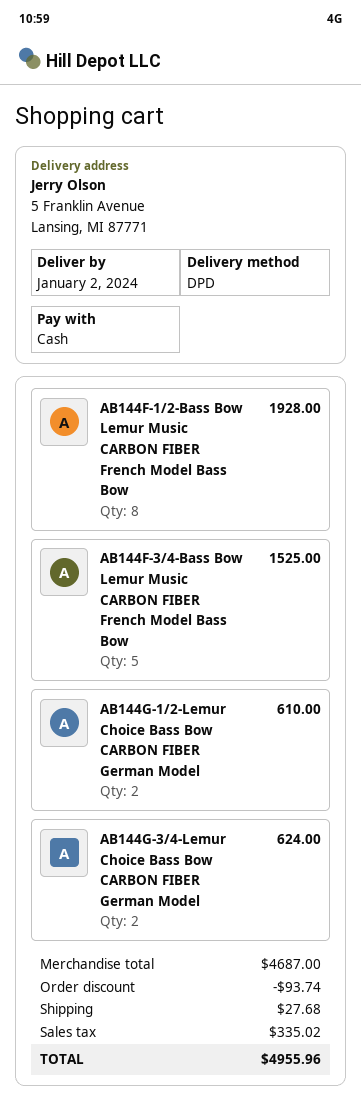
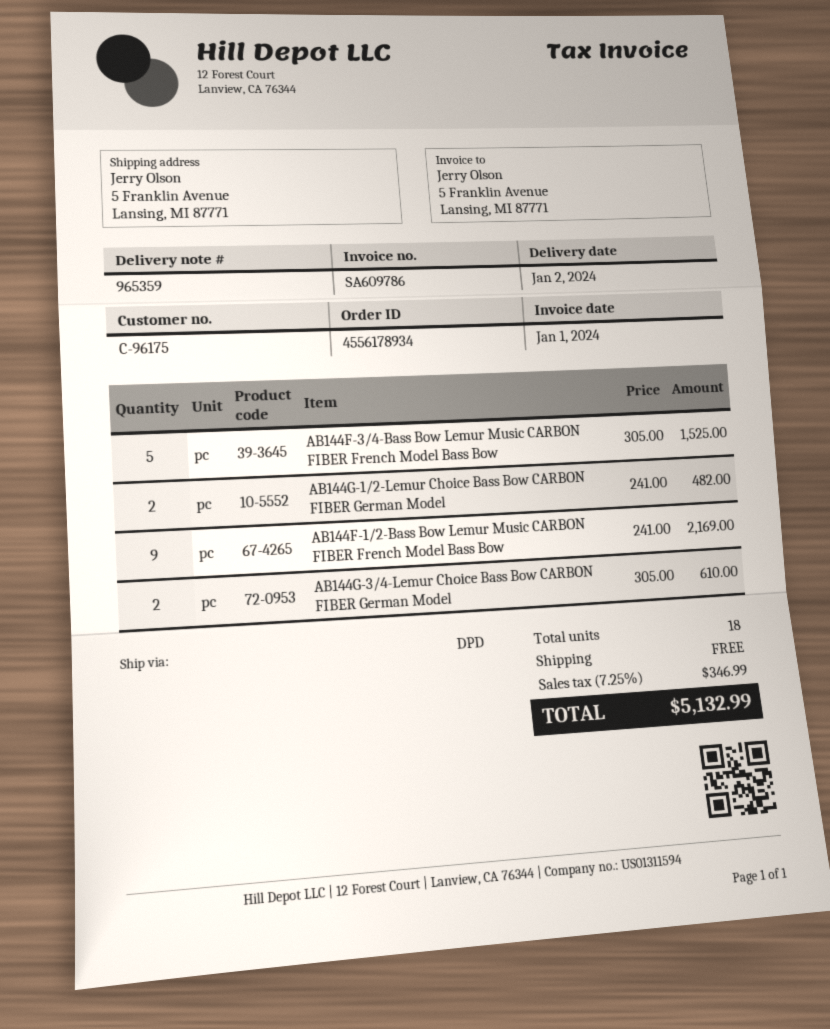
AB144F-1/2-Bass Bow Lemur Music CARBON FIBER French Model Bass Bow: 8 for 1928.00 -> 9 for 2169.00
AB144G-1/2-Lemur Choice Bass Bow CARBON FIBER German Model: 2 for 610.00 -> 2 for 482.00
AB144G-3/4-Lemur Choice Bass Bow CARBON FIBER German Model: 2 for 624.00 -> 2 for 610.00
discount: 93.74 -> none
shipping: 27.68 -> 0.00
tax: 335.02 -> 346.99
total: 4955.96 -> 5132.99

==============================

## What is required
Pick out all lines from the data above in which the word "German" appears.

## Output
AB144G-1/2-Lemur Choice Bass Bow CARBON FIBER German Model: 2 for 610.00 -> 2 for 482.00
AB144G-3/4-Lemur Choice Bass Bow CARBON FIBER German Model: 2 for 624.00 -> 2 for 610.00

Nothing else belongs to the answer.